Poi un ringraziamento del Pontefice anche ai ragazzi che si occupano di persone con disabilità, degli emarginati e di chi ha avuto bisogno nel momento dell’incubo del terremoto. "Proteggere quella gente, perchè non siete solo protezione civile ma protezione sociale", ha chiesto a tutti il Papa.

“Sicuramente – conclude Francesco il suo discorso - la strada del servizio va controcorrente rispetto ai modelli dominanti, ma in realtà ognuno di noi si sente contento e realizzato solo quando è utile per qualcuno. Questo sprigiona in noi delle energie nuove, ci fa percepire che non siamo soli e dilata i nostri orizzonti. Vi invito a camminare su questa strada e a prendere come modello perfetto di umanità Gesù, che ha fatto posto agli altri in sé stesso fino a donare la sua vita”.

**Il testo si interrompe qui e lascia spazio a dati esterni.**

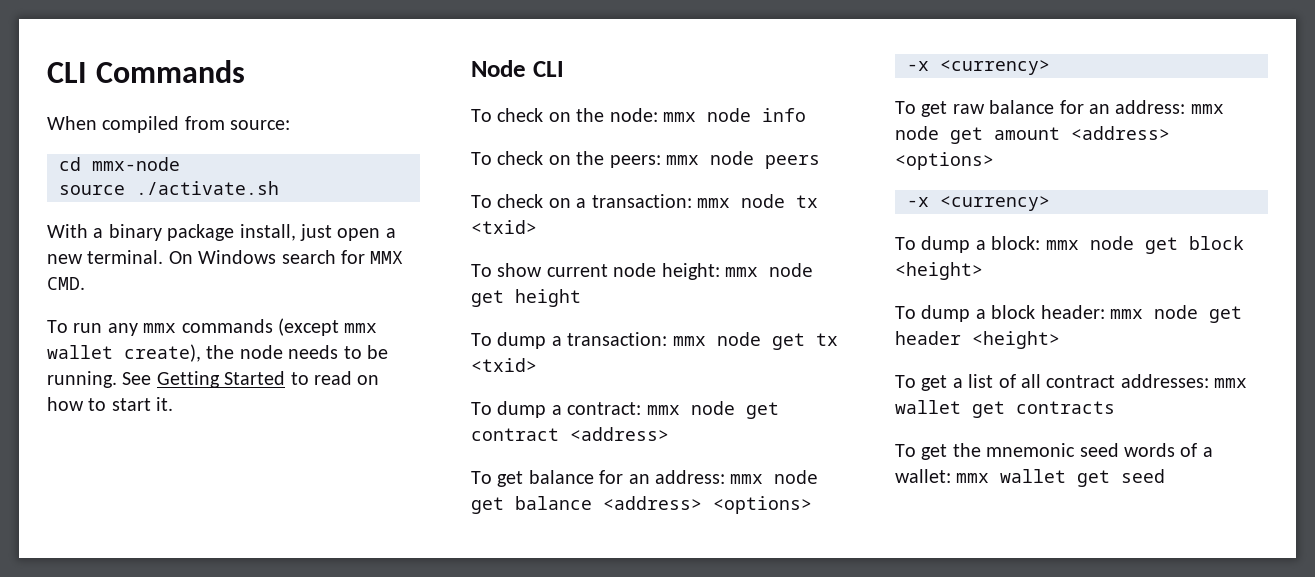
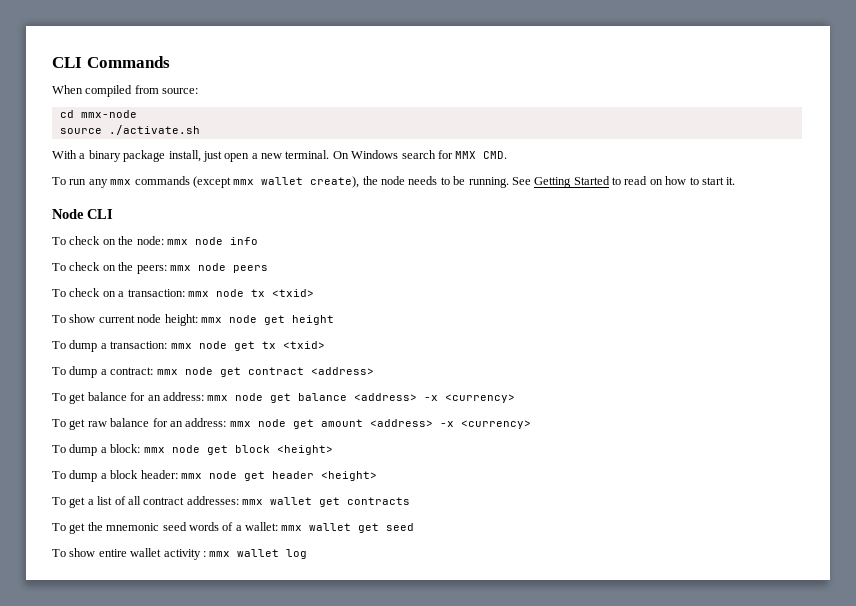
- To get balance for an address: mmx node get balance <address> <options>
- -x <currency>
+ To get balance for an address: mmx node get balance <address> -x <currency>
- To get raw balance for an address: mmx node get amount <address> <options>
- -x <currency>
+ To get raw balance for an address: mmx node get amount <address> -x <currency>
+ To show entire wallet activity : mmx wallet log

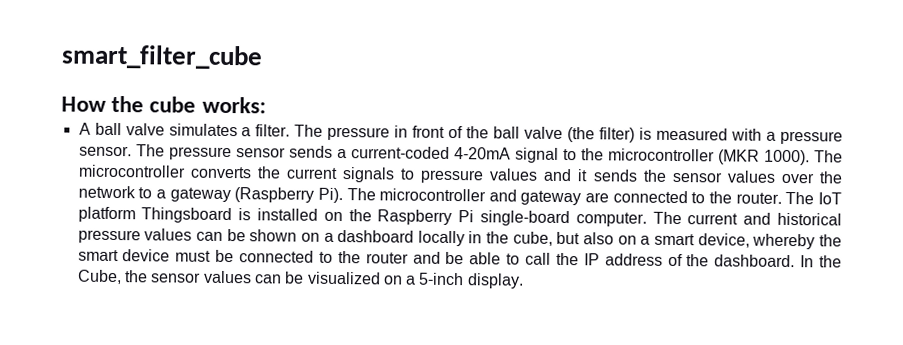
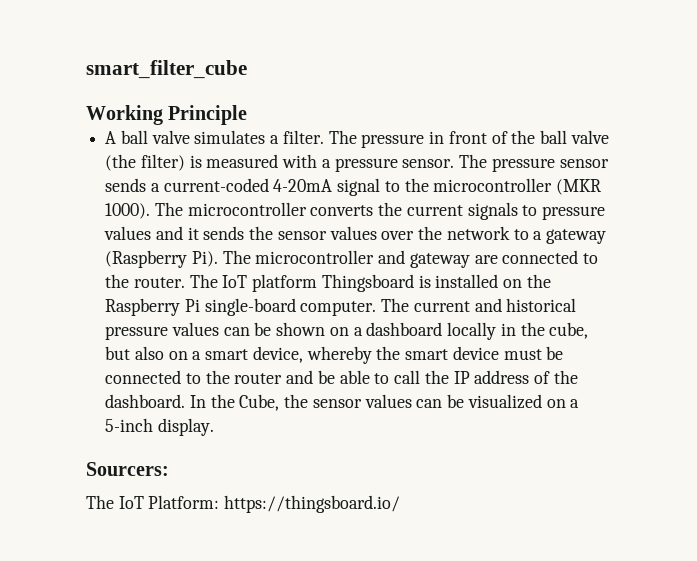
- How the cube works:
+ Working Principle
+ Sourcers:
+ The IoT Platform: https://thingsboard.io/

"Il Servizio Civile – dichiara Lidia Borzì, presidente delle Acli di Roma e provincia – rappresenta un'esperienza di crescita importante, con un doppio significato e che ci richiama ad una grande responsabilità. Se da una parte questo anno permette ai giovani di scoprire il mondo della solidarietà e di viverla direttamente e concretamente, dall'altra questi ragazzi, grazie al Servizio Civile, si avvicinano al mondo del Lavoro e a percorsi di partecipazione civica e di cittadinanza attiva. Le Acli di Roma da anni si avvalgono del prezioso contributo di questi ragazzi anche per rafforzare il proprio impegno sul territorio accanto alle categorie più fragili della nostra città per portare nella comunità quei semi di speranza e misericordia che possano dare frutto anche e soprattutto oltre il termine dell'anno di servizio prestato".